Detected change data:
--- START ---

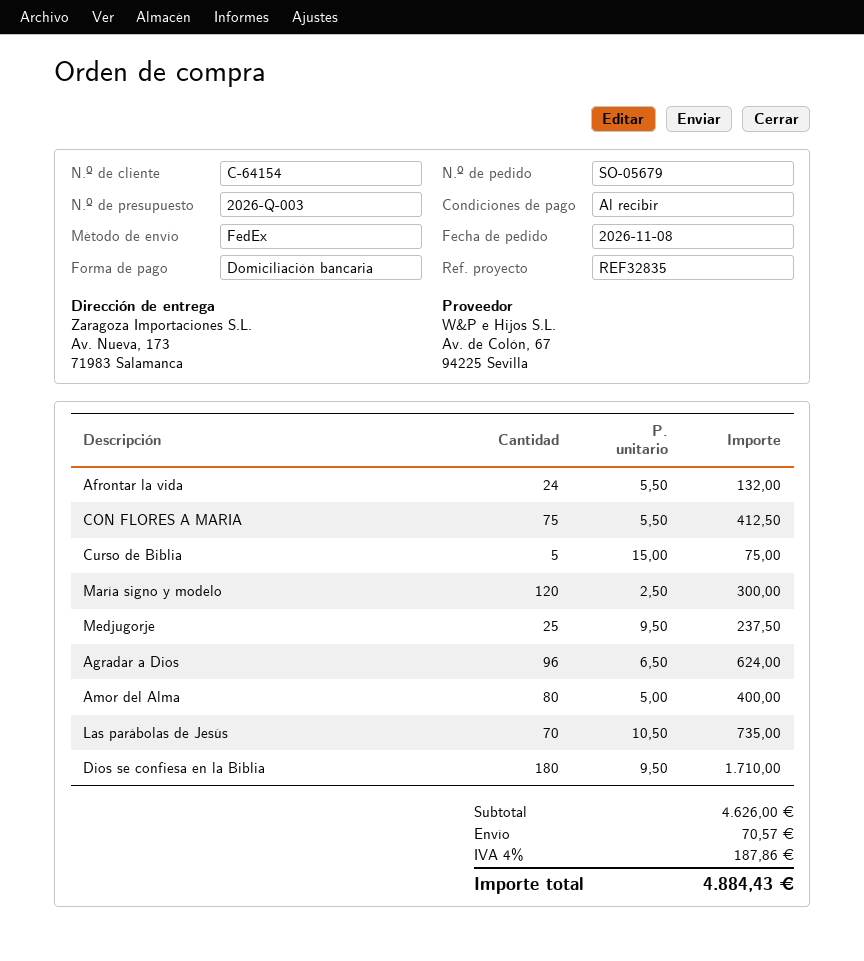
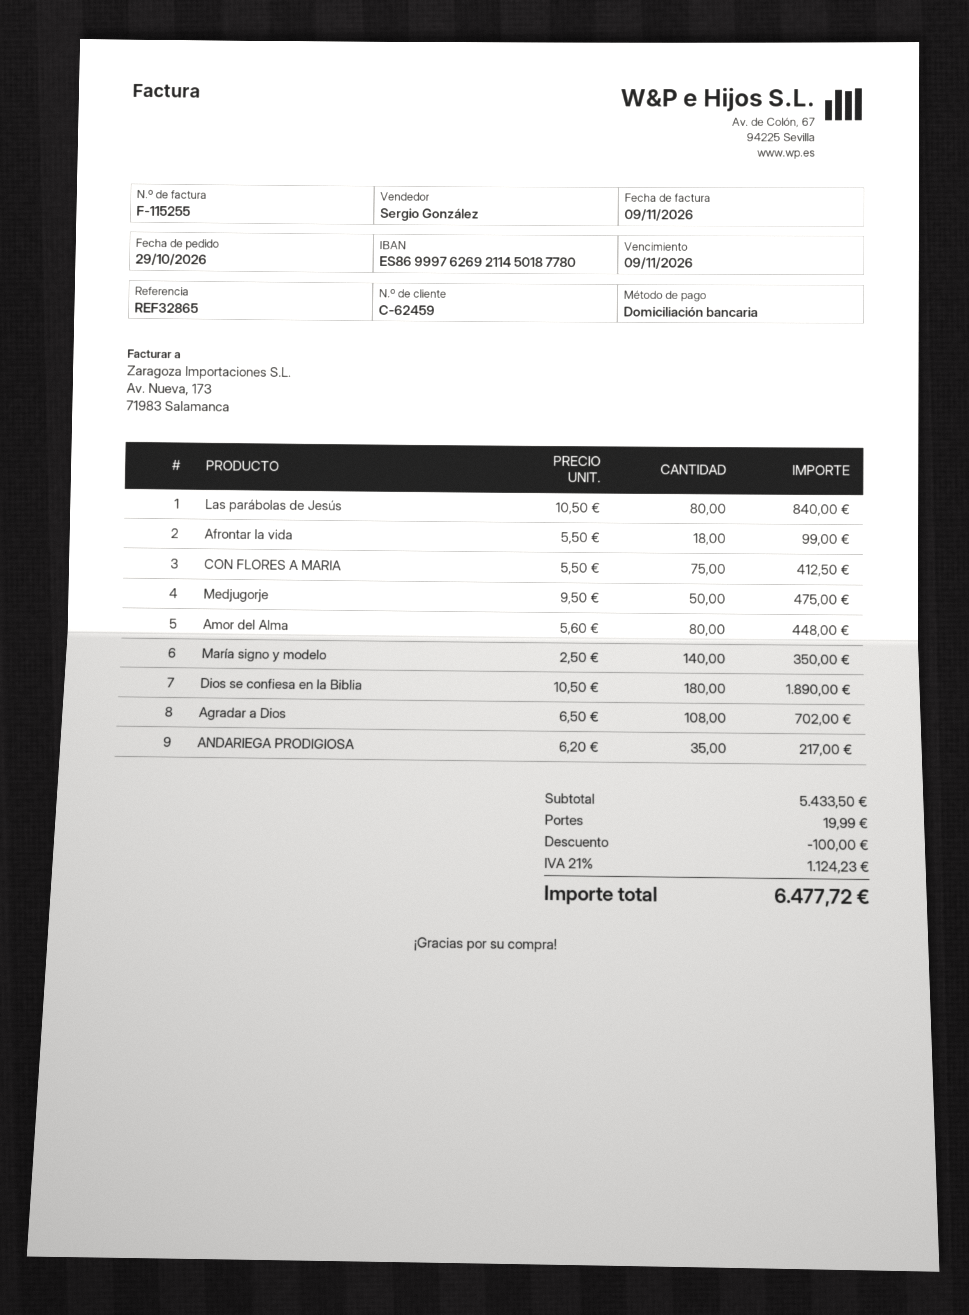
order date: 2026-11-08 -> 2026-10-29
customer number: C-64154 -> C-62459
reference: REF32835 -> REF32865
Afrontar la vida: 24 x 5.50 = 132.00 -> 18 x 5.50 = 99.00
Curso de Biblia: 5 x 15.00 = 75.00 -> none
María signo y modelo: 120 x 2.50 = 300.00 -> 140 x 2.50 = 350.00
Medjugorje: 25 x 9.50 = 237.50 -> 50 x 9.50 = 475.00
Agradar a Dios: 96 x 6.50 = 624.00 -> 108 x 6.50 = 702.00
Amor del Alma: 80 x 5.00 = 400.00 -> 80 x 5.60 = 448.00
Las parábolas de Jesús: 70 x 10.50 = 735.00 -> 80 x 10.50 = 840.00
Dios se confiesa en la Biblia: 180 x 9.50 = 1710.00 -> 180 x 10.50 = 1890.00
ANDARIEGA PRODIGIOSA: none -> 35 x 6.20 = 217.00
subtotal: 4626.00 -> 5433.50
discount: none -> 100.00
shipping: 70.57 -> 19.99
tax: 4% = 187.86 -> 21% = 1124.23
total: 4884.43 -> 6477.72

--- END ---

**What needs to be done:** Output exactly the lines between the one containing "Dios se confiesa" and the final line above, both inclusive.

**Answer:**
Dios se confiesa en la Biblia: 180 x 9.50 = 1710.00 -> 180 x 10.50 = 1890.00
ANDARIEGA PRODIGIOSA: none -> 35 x 6.20 = 217.00
subtotal: 4626.00 -> 5433.50
discount: none -> 100.00
shipping: 70.57 -> 19.99
tax: 4% = 187.86 -> 21% = 1124.23
total: 4884.43 -> 6477.72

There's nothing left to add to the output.